Summary: New computer software can accurately detect whether a smile is real or faked. Genuine smiles generate 10% more movement around eye muscles.
Source: University of Bradford
Real and fake smiles can be tricky to tell apart, but researchers at the University of Bradford have now developed computer software that can spot false facial expressions.
By analysing the movement of the smile across a person’s face, the software can determine whether or not the expression is genuine. The most significant movements detected by the software were around the eyes, supporting popular theories that a spontaneous, genuine smile is one that can be seen in a person’s eyes.
“A smile is perhaps the most common of facial expressions and is a powerful way of signalling positive emotions,” says Hassan Ugail, Professor of Visual Computing at the University of Bradford, who led the research. “Techniques for analysing human facial expressions have advanced dramatically in recent years, but distinguishing between genuine and posed smiles remains a challenge because humans are not good at picking up the relevant cues.”

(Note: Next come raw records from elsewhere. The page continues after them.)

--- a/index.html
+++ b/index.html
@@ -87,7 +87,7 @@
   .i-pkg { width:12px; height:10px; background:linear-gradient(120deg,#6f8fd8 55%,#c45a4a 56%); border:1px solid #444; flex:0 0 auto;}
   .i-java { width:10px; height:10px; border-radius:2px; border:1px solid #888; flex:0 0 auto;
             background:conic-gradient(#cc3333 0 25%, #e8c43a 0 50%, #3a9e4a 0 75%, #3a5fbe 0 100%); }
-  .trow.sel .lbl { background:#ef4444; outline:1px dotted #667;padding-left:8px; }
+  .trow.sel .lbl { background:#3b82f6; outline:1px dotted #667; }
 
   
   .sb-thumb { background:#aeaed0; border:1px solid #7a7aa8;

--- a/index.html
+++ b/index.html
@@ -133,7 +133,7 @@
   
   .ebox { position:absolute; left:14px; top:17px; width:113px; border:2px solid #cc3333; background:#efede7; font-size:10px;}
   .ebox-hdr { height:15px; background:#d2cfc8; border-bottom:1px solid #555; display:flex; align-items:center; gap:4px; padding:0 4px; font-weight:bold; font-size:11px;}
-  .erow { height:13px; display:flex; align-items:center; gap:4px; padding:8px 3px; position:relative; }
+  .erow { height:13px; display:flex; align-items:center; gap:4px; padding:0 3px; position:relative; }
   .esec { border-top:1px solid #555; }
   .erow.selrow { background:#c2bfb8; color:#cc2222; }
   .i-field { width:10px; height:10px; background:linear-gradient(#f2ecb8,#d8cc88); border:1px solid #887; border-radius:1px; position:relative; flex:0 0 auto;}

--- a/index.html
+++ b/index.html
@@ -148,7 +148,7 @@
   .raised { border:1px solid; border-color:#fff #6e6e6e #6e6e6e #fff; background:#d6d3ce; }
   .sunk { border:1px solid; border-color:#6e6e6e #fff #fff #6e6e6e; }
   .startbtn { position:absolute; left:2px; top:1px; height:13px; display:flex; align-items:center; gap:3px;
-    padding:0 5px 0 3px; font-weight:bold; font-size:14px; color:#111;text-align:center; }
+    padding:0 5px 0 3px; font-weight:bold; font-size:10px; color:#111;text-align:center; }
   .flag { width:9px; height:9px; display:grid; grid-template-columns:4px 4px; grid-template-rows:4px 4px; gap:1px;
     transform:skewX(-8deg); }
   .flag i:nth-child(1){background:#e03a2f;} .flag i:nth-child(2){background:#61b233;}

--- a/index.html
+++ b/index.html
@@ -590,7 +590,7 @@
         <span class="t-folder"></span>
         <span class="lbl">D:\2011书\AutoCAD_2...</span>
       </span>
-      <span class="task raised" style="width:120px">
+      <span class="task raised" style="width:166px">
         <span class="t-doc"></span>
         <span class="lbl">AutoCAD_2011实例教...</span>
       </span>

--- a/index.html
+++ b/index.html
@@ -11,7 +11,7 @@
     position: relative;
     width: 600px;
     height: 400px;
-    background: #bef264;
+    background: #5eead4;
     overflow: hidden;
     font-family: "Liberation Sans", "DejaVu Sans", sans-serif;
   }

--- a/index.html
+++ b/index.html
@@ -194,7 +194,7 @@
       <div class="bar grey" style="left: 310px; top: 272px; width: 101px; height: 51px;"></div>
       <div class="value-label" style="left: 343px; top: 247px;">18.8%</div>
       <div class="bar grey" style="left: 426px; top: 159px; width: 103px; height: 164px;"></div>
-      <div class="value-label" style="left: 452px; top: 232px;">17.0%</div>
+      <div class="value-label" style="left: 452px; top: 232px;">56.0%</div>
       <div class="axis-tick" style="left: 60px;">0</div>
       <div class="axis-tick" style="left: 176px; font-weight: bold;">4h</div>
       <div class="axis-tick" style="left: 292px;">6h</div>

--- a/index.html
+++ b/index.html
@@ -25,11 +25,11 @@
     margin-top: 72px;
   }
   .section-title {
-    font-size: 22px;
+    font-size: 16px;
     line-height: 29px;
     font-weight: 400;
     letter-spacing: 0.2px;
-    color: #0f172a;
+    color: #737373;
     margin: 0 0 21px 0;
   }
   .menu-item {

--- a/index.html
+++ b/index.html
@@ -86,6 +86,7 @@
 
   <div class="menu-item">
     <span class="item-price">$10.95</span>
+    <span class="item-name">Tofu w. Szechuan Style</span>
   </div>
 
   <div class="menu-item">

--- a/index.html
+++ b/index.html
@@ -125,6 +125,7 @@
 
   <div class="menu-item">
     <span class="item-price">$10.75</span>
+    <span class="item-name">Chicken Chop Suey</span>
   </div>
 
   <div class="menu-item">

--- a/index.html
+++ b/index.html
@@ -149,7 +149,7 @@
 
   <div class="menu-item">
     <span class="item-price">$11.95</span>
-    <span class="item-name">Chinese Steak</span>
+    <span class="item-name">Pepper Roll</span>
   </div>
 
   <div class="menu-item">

The software works by first mapping a person’s face from within a video recording, and identifying the mouth, cheeks and eyes of the subject. It then measures how these facial features move through the progress of the smile and calculates the differences in movement between the video clips showing real and fake smiles.
Researchers tested the programme using two different datasets, one containing images of people expressing genuine smiles, and another in which the images portrayed posed smiles.
They found significant differences in the way the subjects’ mouths and cheeks moved when comparing the real and the fake expressions. The movements around the subjects’ eyes, however, showed the most striking variation, with genuine smiles generating at least 10 percent more movement in these muscles.
“We use two main sets of muscles when we smile – the zygomaticus major, which is responsible for the curling upwards of the mouth, and the orbicularis oculi, which causes crinkling around our eyes,” explains Professor Ugail. “In fake smiles it is often only the mouth muscles which move but, as humans, we often don’t spot the lack of movement around the eyes. The computer software can spot this much more reliably.”
He adds: “An objective way of analysing whether or not a smile is genuine could help us develop improved interactions between computers and humans – for example in biometric identification. It could also be important to social and clinical scientists aiming to gain more insight into human behaviour and emotion.”
The study is published today in Advanced Engineering Informatics.
Funding: The research was supported in part by the European Union’s Horizon 2020 Programme.
About this neuroscience research article
Source: University of Bradford Media Contacts: Beck Lockwood – University of Bradford Image Source: The image is credited to University of Bradford.
A Genuine Smile is Indeed in the Eyes – the Computer Aided Non-invasive Analysis of the Exact Weight Distribution of Human Smiles Across the Face
Understanding the detailed differences between posed and spontaneous smiles is an important topic with a range of applications such as in human-computer interaction, automatic facial emotion analysis and in awareness systems. During the past decade or so, there have been very promising solutions for accurate automatic recognition and detailed facial emotion analysis. To this end, many methods and techniques have been proposed for distinguishing between spontaneous and posed smiles. Our aim here is to go beyond the present state of the art in this field. Hence, in this work, we are concerned with understanding the exact distribution of a smile – both spontaneous and posed – across the face. To do this, we utilise a lightweight computational framework which we have developed to analyse the dynamics of human facial expressions. We utilise this framework to undertake a detailed study of the smile expression. Based on computing the optical flow across the face – especially across key parts of the face such as the mouth, the cheeks and around the eyes – we are able to accurately map the dynamic weight distribution of the smile expression. To validate our computational model, we utilise two publicly available datasets, namely the CK + dataset in which the subjects express posed smiles and the MUG dataset in which the subjects express genuine smiles. Our results not only confirm what already exists in the literature – i.e. that the spontaneous genuine smile is truly in the eyes – but it also gives further insight into the exact distribution of the smile across the face.